▸ **Task objective**
Your task is to copy every line below that contains the word "eseguire".

Detected change data
★ ★ ★ ★

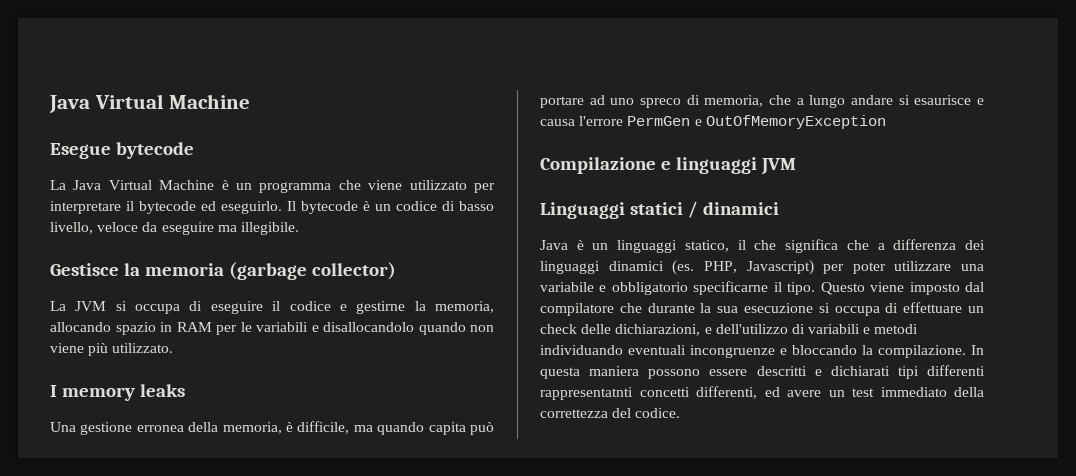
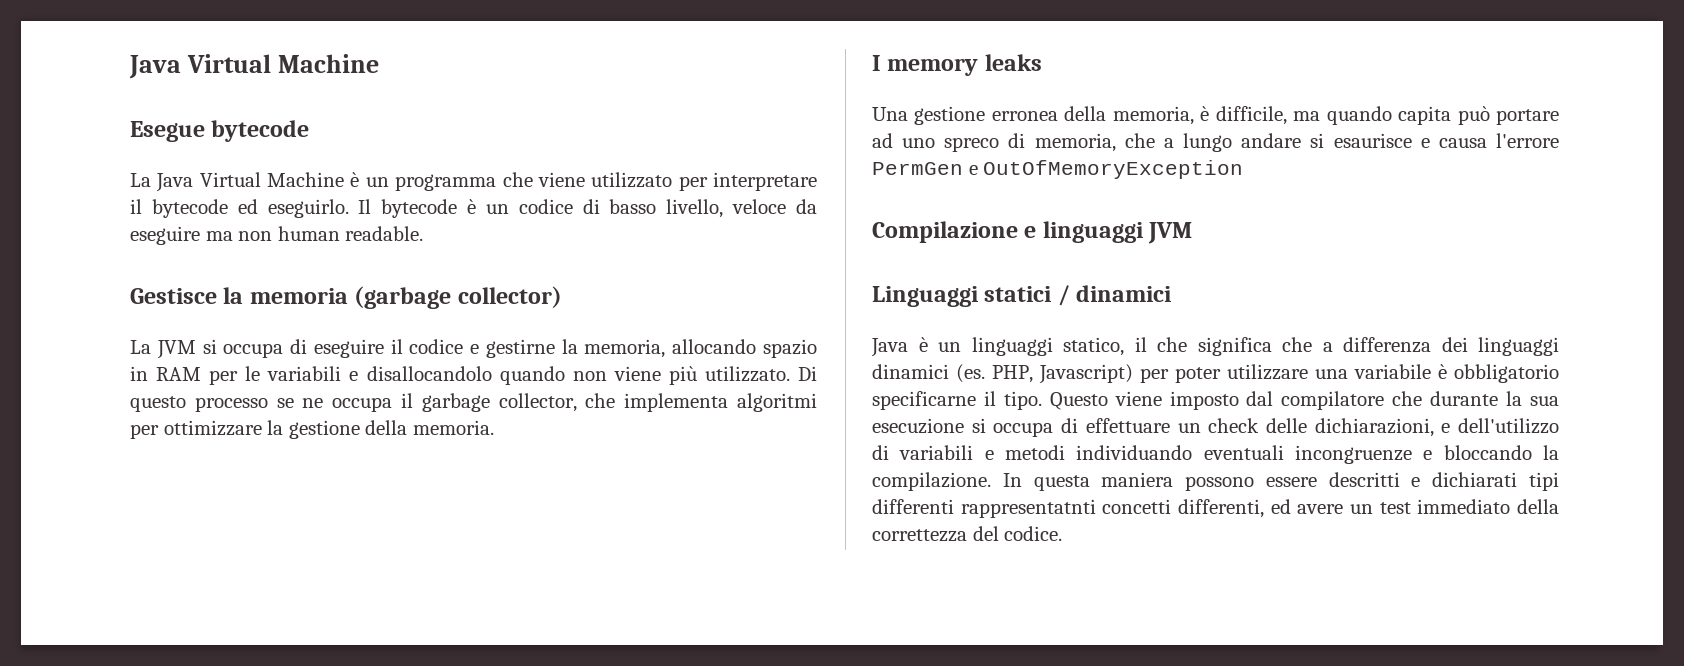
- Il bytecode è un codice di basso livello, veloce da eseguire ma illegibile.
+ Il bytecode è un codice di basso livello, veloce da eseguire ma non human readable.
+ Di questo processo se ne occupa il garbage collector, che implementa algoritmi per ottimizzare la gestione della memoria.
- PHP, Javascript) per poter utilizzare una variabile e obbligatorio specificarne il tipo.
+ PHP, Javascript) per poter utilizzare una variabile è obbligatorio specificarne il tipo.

★ ★ ★ ★

▸ **Written response**
- Il bytecode è un codice di basso livello, veloce da eseguire ma illegibile.
+ Il bytecode è un codice di basso livello, veloce da eseguire ma non human readable.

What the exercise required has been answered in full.